Ant palaces do for ants what glass bowls do for goldfish. They are an artificial home in which these most fascinating members of the insect world live, work, mate and do battle. Made up of two glass panels about twelve by eighteen inches in size and held approximately an inch apart by a wooden frame, the palaces contain a plentiful quantity of choice New Hampshire dirt in which the tiny inmates set up housekeeping. Stripped of all privacy, the ants go through their complicated daily routine in full view of the spectator. The result is so interesting that ant palaces are to be found in drawing-rooms all over the country.

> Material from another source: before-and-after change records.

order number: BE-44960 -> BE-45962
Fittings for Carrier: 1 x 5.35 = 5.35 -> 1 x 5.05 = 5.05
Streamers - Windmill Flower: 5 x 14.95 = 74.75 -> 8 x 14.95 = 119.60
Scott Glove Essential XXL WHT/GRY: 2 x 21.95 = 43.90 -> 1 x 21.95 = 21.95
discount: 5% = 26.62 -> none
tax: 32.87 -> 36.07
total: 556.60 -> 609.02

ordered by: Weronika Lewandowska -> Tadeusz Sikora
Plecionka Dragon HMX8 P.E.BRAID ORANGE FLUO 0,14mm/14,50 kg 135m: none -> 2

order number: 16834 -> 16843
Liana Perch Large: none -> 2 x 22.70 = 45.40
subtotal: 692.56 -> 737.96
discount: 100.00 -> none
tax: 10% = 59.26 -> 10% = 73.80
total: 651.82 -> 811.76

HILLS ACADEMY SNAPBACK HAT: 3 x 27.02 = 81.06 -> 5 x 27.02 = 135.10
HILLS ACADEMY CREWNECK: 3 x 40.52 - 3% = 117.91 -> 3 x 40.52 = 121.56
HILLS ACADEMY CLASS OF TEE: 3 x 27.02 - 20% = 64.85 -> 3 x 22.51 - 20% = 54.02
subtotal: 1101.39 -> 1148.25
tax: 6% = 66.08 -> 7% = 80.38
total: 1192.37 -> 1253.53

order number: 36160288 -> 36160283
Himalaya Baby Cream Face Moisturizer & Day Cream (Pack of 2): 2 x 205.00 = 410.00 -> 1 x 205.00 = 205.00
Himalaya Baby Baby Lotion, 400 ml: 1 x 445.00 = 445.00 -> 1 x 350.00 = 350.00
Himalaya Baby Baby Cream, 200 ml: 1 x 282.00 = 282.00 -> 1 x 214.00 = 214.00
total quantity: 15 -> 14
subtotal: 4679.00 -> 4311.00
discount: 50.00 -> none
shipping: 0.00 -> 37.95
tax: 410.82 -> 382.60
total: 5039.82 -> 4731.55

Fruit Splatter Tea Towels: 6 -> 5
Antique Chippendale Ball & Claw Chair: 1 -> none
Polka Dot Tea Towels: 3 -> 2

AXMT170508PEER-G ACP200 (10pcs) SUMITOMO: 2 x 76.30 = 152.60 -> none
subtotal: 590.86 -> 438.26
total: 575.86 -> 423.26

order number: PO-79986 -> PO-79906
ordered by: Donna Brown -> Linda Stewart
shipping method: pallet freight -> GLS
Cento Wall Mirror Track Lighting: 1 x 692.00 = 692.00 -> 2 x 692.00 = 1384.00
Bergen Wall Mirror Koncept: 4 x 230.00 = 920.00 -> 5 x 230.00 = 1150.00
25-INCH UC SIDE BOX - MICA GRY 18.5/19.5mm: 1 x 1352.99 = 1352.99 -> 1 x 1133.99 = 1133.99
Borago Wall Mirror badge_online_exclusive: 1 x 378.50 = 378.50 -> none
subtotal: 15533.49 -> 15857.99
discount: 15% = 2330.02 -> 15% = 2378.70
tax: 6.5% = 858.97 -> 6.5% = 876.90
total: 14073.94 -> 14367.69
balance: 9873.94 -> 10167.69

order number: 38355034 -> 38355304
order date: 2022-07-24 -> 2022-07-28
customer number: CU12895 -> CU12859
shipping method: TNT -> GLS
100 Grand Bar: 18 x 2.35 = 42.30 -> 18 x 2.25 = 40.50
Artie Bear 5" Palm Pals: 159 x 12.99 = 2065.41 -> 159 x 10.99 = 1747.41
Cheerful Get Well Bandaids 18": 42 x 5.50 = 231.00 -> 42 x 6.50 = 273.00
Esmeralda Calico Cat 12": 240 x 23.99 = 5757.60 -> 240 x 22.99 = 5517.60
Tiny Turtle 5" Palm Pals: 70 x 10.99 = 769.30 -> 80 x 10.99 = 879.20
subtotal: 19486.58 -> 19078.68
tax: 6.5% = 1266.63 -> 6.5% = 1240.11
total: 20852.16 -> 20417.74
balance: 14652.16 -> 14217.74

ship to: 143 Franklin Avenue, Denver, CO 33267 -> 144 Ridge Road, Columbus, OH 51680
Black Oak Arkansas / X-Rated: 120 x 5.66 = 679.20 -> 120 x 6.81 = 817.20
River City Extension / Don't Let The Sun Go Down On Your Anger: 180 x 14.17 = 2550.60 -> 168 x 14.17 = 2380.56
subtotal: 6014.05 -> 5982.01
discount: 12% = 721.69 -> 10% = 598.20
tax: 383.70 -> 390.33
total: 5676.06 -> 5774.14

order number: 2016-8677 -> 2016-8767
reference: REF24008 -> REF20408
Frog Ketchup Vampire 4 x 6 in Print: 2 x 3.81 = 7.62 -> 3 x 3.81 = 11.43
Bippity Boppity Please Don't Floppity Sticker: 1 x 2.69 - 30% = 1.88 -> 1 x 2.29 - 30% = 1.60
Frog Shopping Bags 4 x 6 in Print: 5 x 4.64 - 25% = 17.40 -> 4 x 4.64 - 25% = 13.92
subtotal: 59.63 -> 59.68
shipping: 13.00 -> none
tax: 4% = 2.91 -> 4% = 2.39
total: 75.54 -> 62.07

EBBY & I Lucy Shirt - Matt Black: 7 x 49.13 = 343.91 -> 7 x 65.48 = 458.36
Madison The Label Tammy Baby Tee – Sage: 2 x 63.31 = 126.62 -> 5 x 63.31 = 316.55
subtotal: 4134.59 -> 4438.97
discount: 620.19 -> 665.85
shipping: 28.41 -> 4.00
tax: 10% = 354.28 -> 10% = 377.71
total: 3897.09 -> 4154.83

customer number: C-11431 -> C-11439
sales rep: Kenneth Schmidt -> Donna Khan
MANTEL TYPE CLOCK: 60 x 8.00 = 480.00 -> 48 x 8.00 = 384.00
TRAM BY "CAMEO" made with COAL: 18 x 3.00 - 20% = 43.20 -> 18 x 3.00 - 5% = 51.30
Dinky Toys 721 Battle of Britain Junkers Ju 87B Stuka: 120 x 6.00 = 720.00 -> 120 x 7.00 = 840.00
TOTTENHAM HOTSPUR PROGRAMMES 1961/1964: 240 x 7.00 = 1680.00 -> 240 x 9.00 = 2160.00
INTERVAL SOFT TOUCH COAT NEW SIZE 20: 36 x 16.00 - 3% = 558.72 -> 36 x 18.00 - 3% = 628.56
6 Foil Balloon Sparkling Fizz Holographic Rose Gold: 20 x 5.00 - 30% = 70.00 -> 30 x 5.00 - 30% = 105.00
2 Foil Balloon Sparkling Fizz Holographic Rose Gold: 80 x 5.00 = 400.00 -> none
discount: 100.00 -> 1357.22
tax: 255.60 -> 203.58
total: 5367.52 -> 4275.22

Mr. F. E. Austin, who used to teach mechanics and engineering at the Thayer School of Engineering, retired with the intention of living in scholarly quietness in his New Hampshire home. The depression changed all that, so Mr. Austin began teaching manual training. A student one day showed him an overturned nest of ants, and it immediately occurred to the alert Mr. Austin that a cross-section of the teeming home life of the ant should be interesting to everybody.

The next day Mr. Austin built his first ant palace—a simple combination of his knowledge of biology and his skill with tools. Before long he was selling them to schools and museums for educational purposes, and to convalescents whose hours weighed heavily. But soon thoroughly healthy people began to buy them for the sheer entertainment they furnished. Mr. Austin took out a patent on his idea, and continued to carry on his small but steady local business.

Last fall Mr. A. J. Russell, a New York advertising man heard of Mr. Austin’s strange invention, and obeying a hunch he summoned his friend, Mr. Douglass Lawder, and with their wives the two men spent an absorbing evening watching the antics of ants. Mr. Russell and Mr. Lawder commissioned their wives to make a trip to New Hampshire to see if Mr. Austin would empower them to act as his agents. They returned home commissioned as agents for the world’s oddest creation.

Orders for palaces began to come in to the Russell-Lawder agency. Once started, the vogue quickly increased, and mail orders soon flocked in from all parts of the country. Mr. Austin, working at a frenzied pace in his small shop, found that he had a hard time keeping up with demand, so he hired two more men to help him make palaces, and several boys to gather ants.

Meanwhile, schools all over the country are ordering ant palaces, recognizing the dramatic and visual lesson they teach. More and more curious people are getting palaces just for the amusement they furnish. Up in New Hampshire, Mr. Austin is glad that spring has arrived. Says he, with typical Yankee humor: “Now I can gather my ants with a vacuum cleaner instead of an ice pick!”